Segment Open

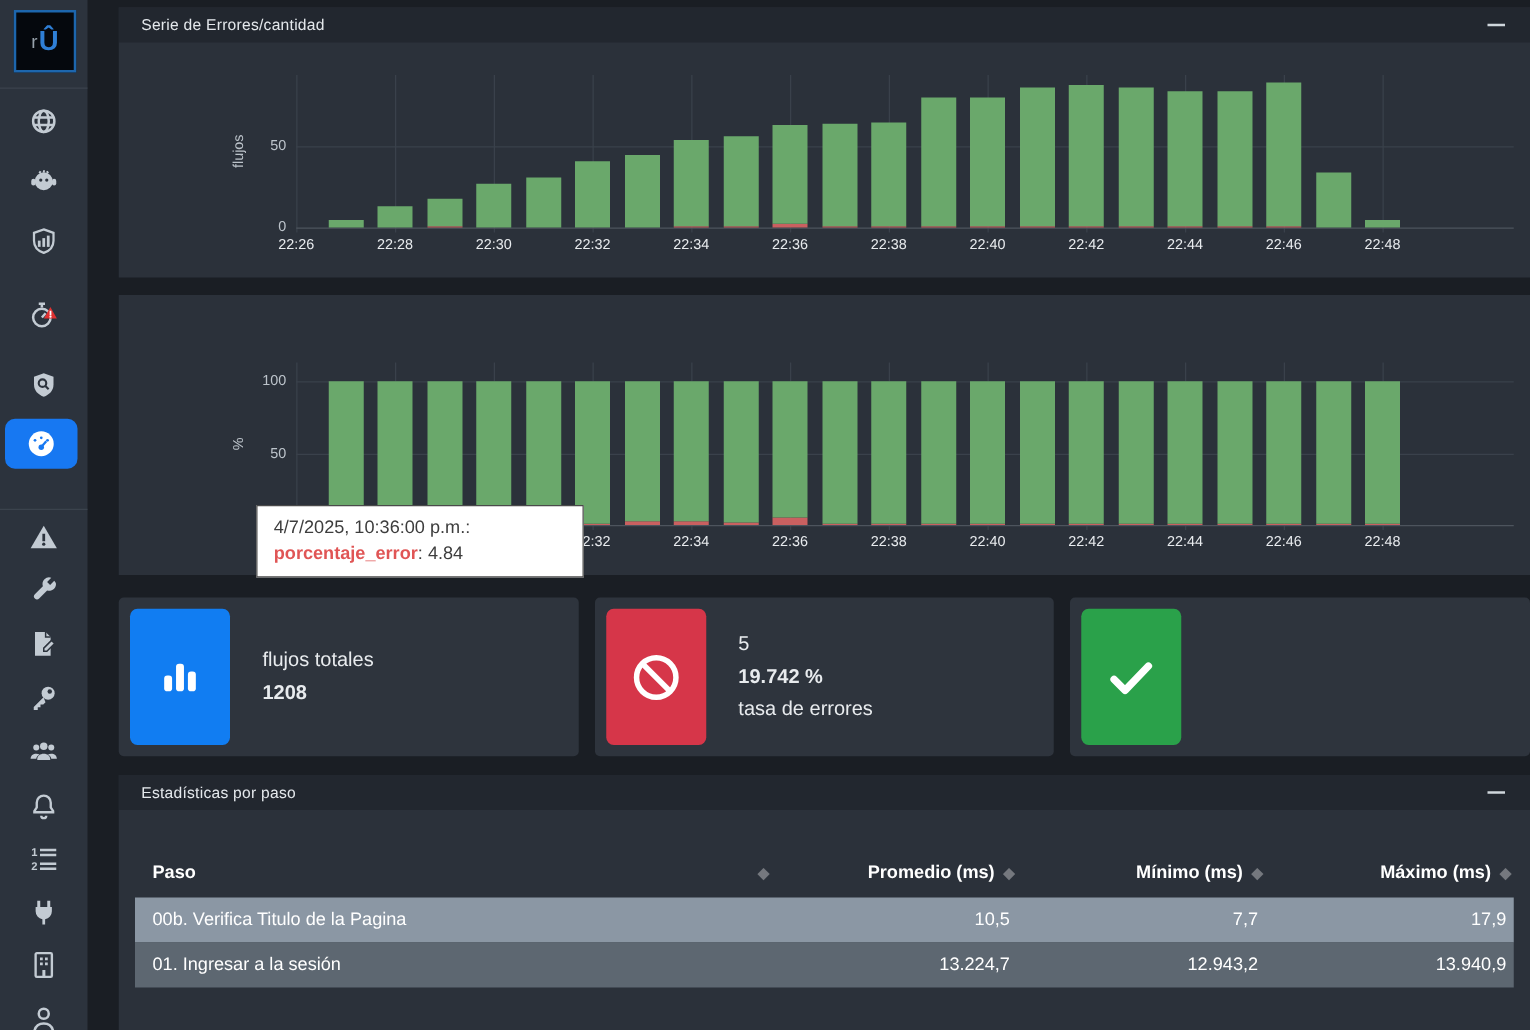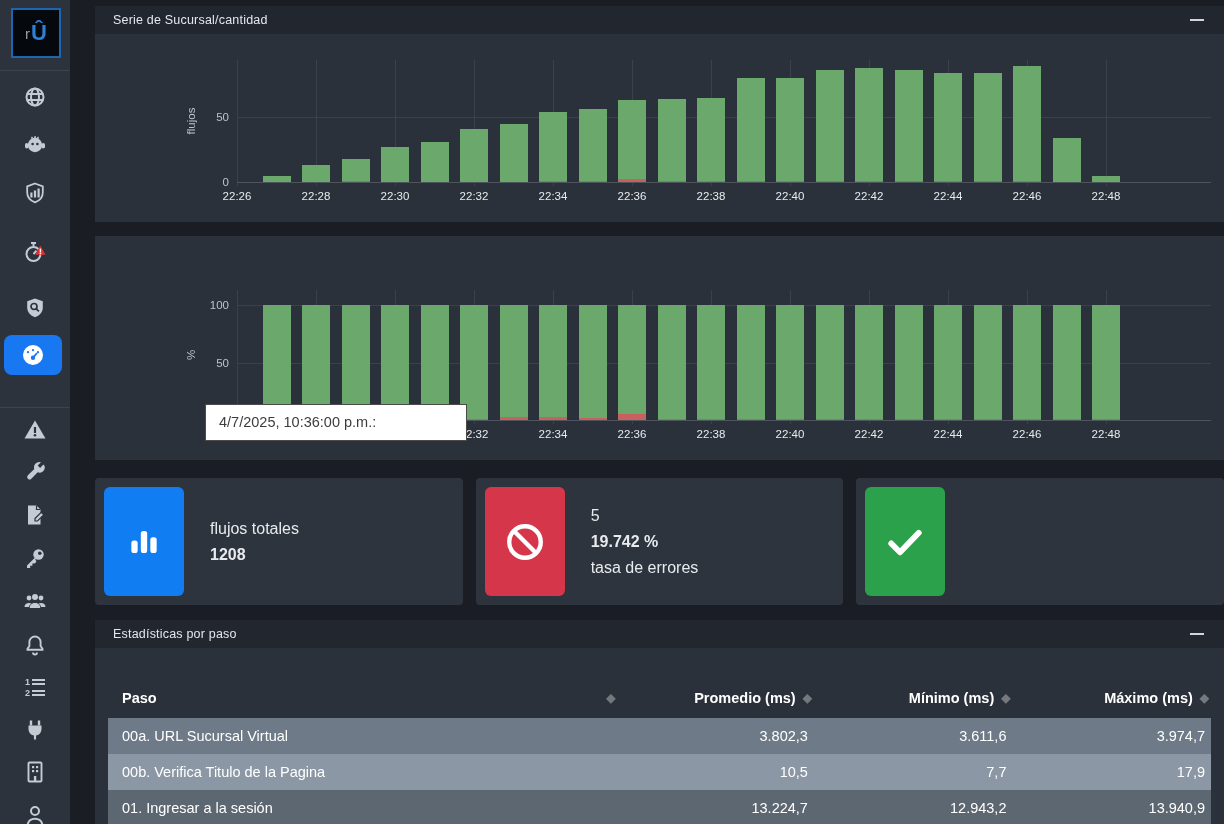--- a/index.html
+++ b/index.html
@@ -245,21 +245,21 @@
           </svg>
         </span>
       </div>
     </nav>
 </aside>
 
 <div class="main">
 
   <section class="panel" id="panel-cantidad">
     <div class="panel-header">
-      <span class="panel-title">Serie de Sucursal/cantidad</span>
+      <span class="panel-title">Serie de Errores/cantidad</span>
       <span class="minimize-btn">
           <i></i>
         </span>
     </div>
     <div class="chart" id="chart-cantidad">
         <span class="ytick" style="left: 134px; top: 148px;">0</span>
         <div class="hgrid" style="left: 142px; top: 83px; width: 974px;"></div>
         <span class="ytick" style="left: 134px; top: 83px;">50</span>
         <div class="vgrid" style="left: 142px; top: 26px; height: 126px;"></div>
         <span class="xtick" style="left: 142px; top: 156px;">22:26</span>
@@ -400,20 +400,21 @@
         <div class="bar-seg" style="left: 918px; width: 28px; top: 41px; height: 114.08px; background: rgb(106, 168, 107);"></div>
         <div class="bar-seg" style="left: 957.5px; width: 28px; top: 155.425px; height: 0.575px; background: rgb(201, 96, 96);"></div>
         <div class="bar-seg" style="left: 957.5px; width: 28px; top: 41px; height: 114.425px; background: rgb(106, 168, 107);"></div>
         <div class="bar-seg" style="left: 997px; width: 28px; top: 155.425px; height: 0.575px; background: rgb(201, 96, 96);"></div>
         <div class="bar-seg" style="left: 997px; width: 28px; top: 41px; height: 114.425px; background: rgb(106, 168, 107);"></div>
       </div>
   </section>
 
   <div class="tooltip">
     <div>4/7/2025, 10:36:00 p.m.:</div>
+    <div><span class="tt-error-label">porcentaje_error</span><span>: 4.84</span></div>
   </div>
 
   <div class="cards" id="cards-row">
       <div class="card">
         <div class="card-icon" style="background: rgb(17, 125, 242);">
           <svg width="38" height="38" viewBox="0 0 24 24" fill="#fff">
             <rect x="4" y="11" width="4" height="8" rx="1.6"></rect>
             <rect x="10" y="5" width="4" height="14" rx="1.6"></rect>
             <rect x="16" y="9" width="4" height="10" rx="1.6"></rect>
           </svg>
@@ -465,34 +466,20 @@
           <div class="col-num">
             <span>Mínimo (ms)</span>
             <span class="sort-icon">◆</span>
           </div>
           <div class="col-num">
             <span>Máximo (ms)</span>
             <span class="sort-icon">◆</span>
           </div>
         </div>
       <div id="table-body">
-          <div class="trow" style="background: rgb(110, 122, 135);">
-            <div class="col-paso">
-              <span>00a. URL Sucursal Virtual</span>
-            </div>
-            <div class="col-num">
-              <span>3.802,3</span>
-            </div>
-            <div class="col-num">
-              <span>3.611,6</span>
-            </div>
-            <div class="col-num">
-              <span>3.974,7</span>
-            </div>
-          </div>
           <div class="trow" style="background: rgb(139, 151, 164);">
             <div class="col-paso">
               <span>00b. Verifica Titulo de la Pagina</span>
             </div>
             <div class="col-num">
               <span>10,5</span>
             </div>
             <div class="col-num">
               <span>7,7</span>
             </div>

Segment Closed

(WORK INSTRUCTIONS) The answer needed is a single number: how many lines in the records above hold the string "trow". Please write nothing else.

(SOLUTION TO THE EXERCISE) 2